> DIRECTIONS
Print the records below word for word, but leave out the pictures.

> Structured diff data
—————

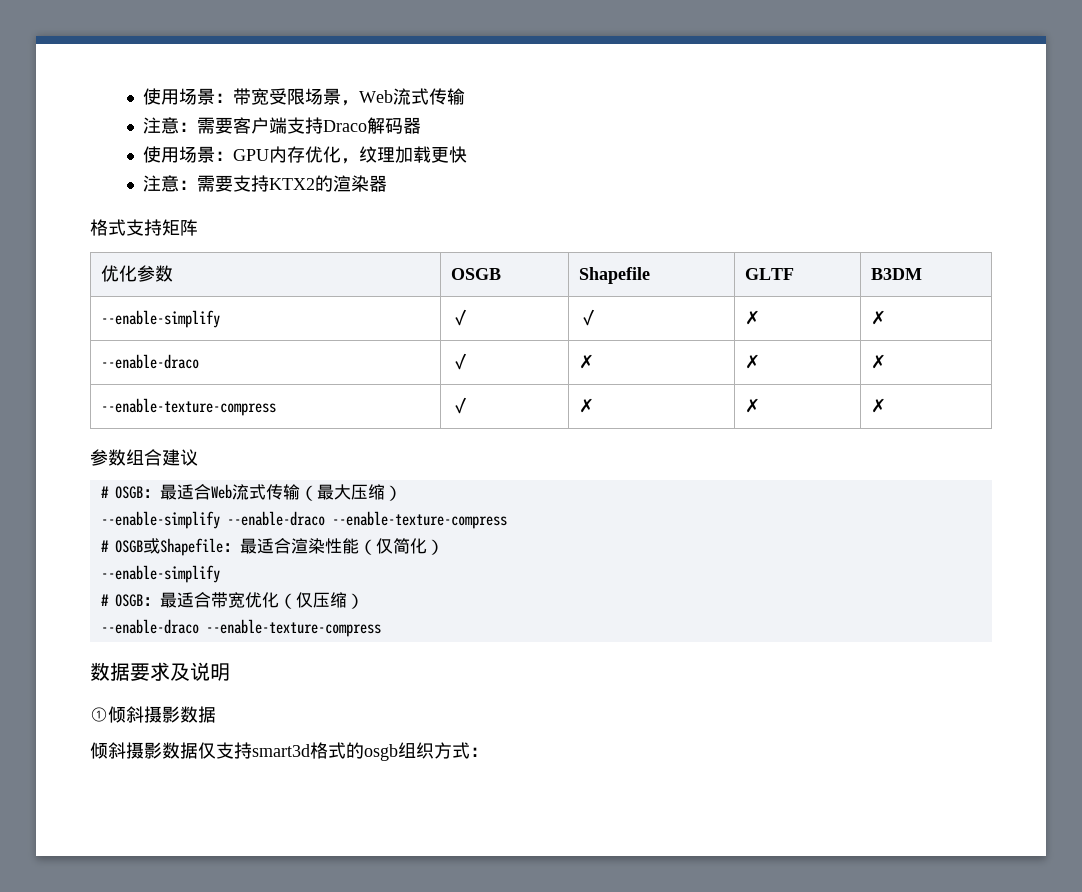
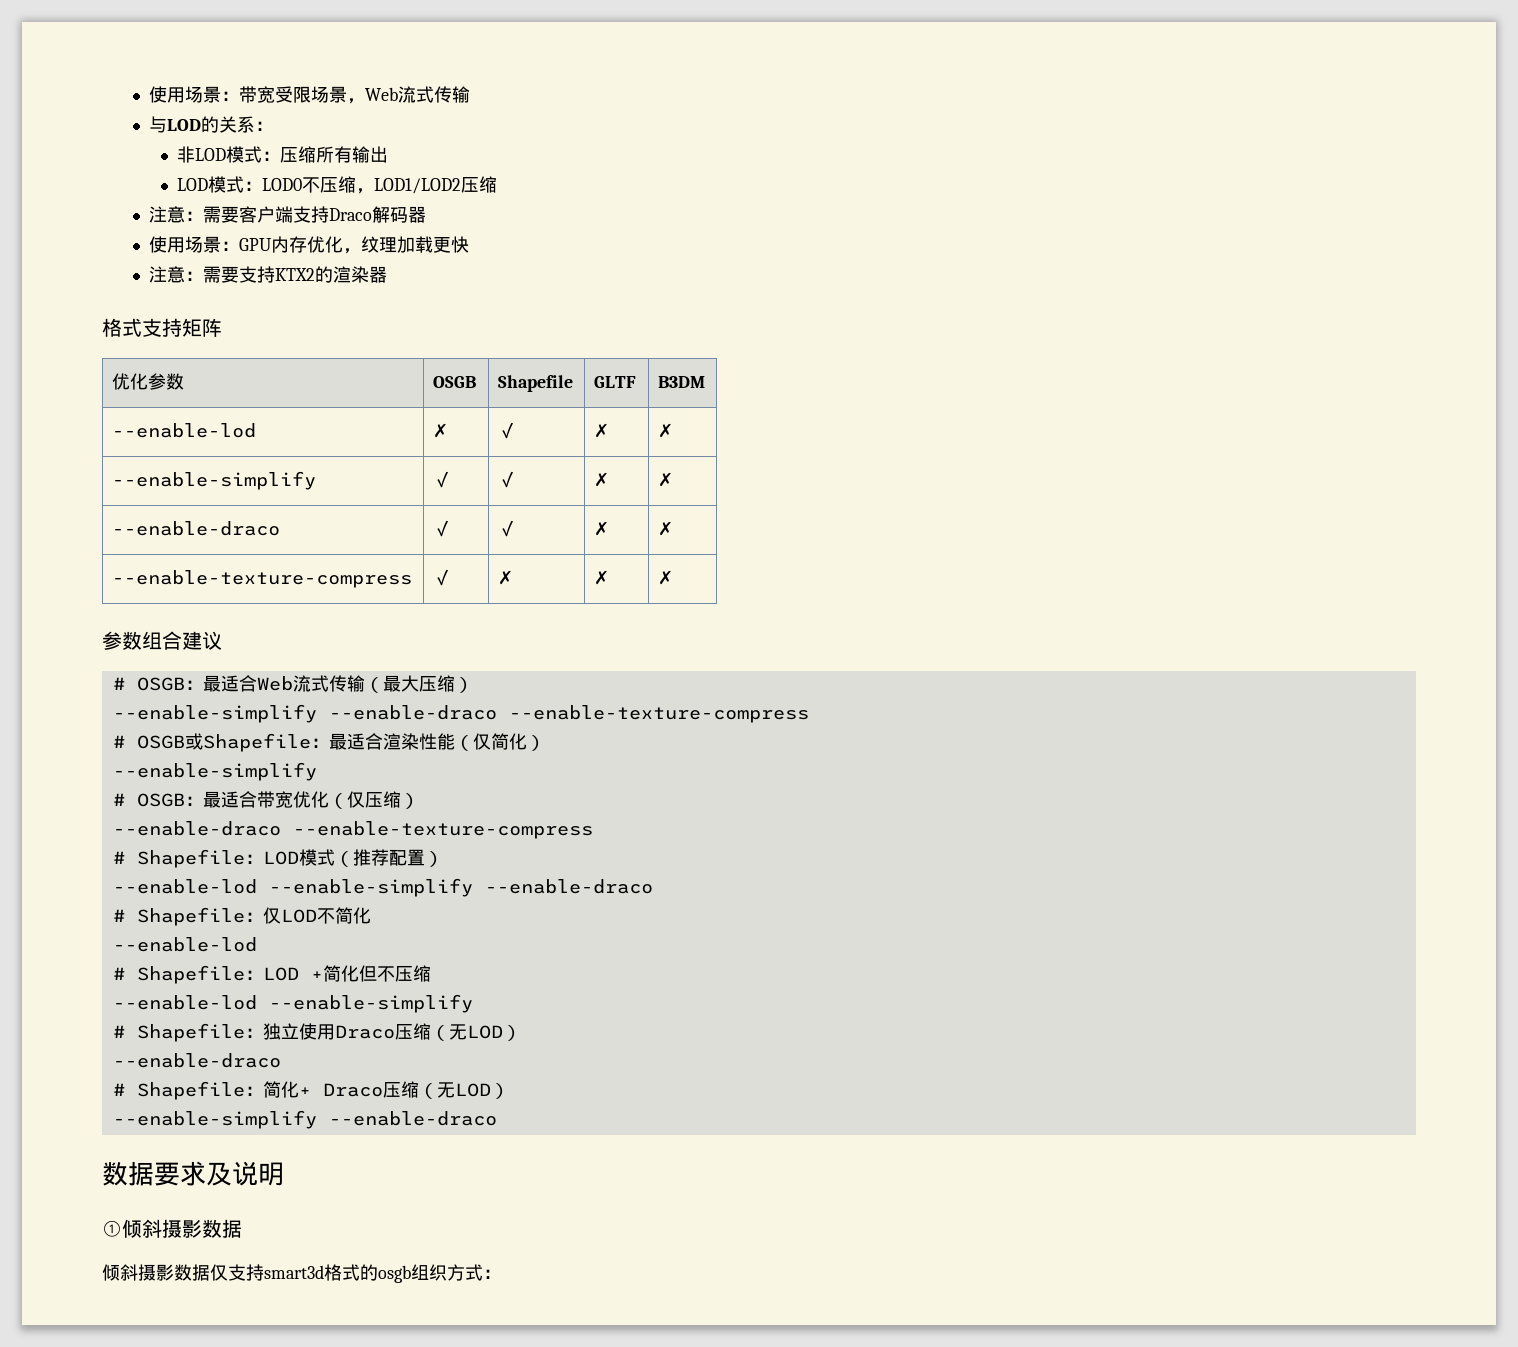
+ 与LOD的关系：
+ 非LOD模式：压缩所有输出
+ LOD模式：LOD0不压缩，LOD1/LOD2压缩
+ --enable-lod | ✗ | ✓ | ✗ | ✗
- --enable-draco | ✓ | ✗ | ✗ | ✗
+ --enable-draco | ✓ | ✓ | ✗ | ✗
+ # Shapefile：LOD模式（推荐配置）
+ --enable-lod --enable-simplify --enable-draco
+ # Shapefile：仅LOD不简化
+ --enable-lod
+ # Shapefile：LOD +简化但不压缩
+ --enable-lod --enable-simplify
+ # Shapefile：独立使用Draco压缩（无LOD）
+ --enable-draco
+ # Shapefile：简化+ Draco压缩（无LOD）
+ --enable-simplify --enable-draco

—————

> THE ANSWER
+ 与LOD的关系：
+ 非LOD模式：压缩所有输出
+ LOD模式：LOD0不压缩，LOD1/LOD2压缩
+ --enable-lod | ✗ | ✓ | ✗ | ✗
- --enable-draco | ✓ | ✗ | ✗ | ✗
+ --enable-draco | ✓ | ✓ | ✗ | ✗
+ # Shapefile：LOD模式（推荐配置）
+ --enable-lod --enable-simplify --enable-draco
+ # Shapefile：仅LOD不简化
+ --enable-lod
+ # Shapefile：LOD +简化但不压缩
+ --enable-lod --enable-simplify
+ # Shapefile：独立使用Draco压缩（无LOD）
+ --enable-draco
+ # Shapefile：简化+ Draco压缩（无LOD）
+ --enable-simplify --enable-draco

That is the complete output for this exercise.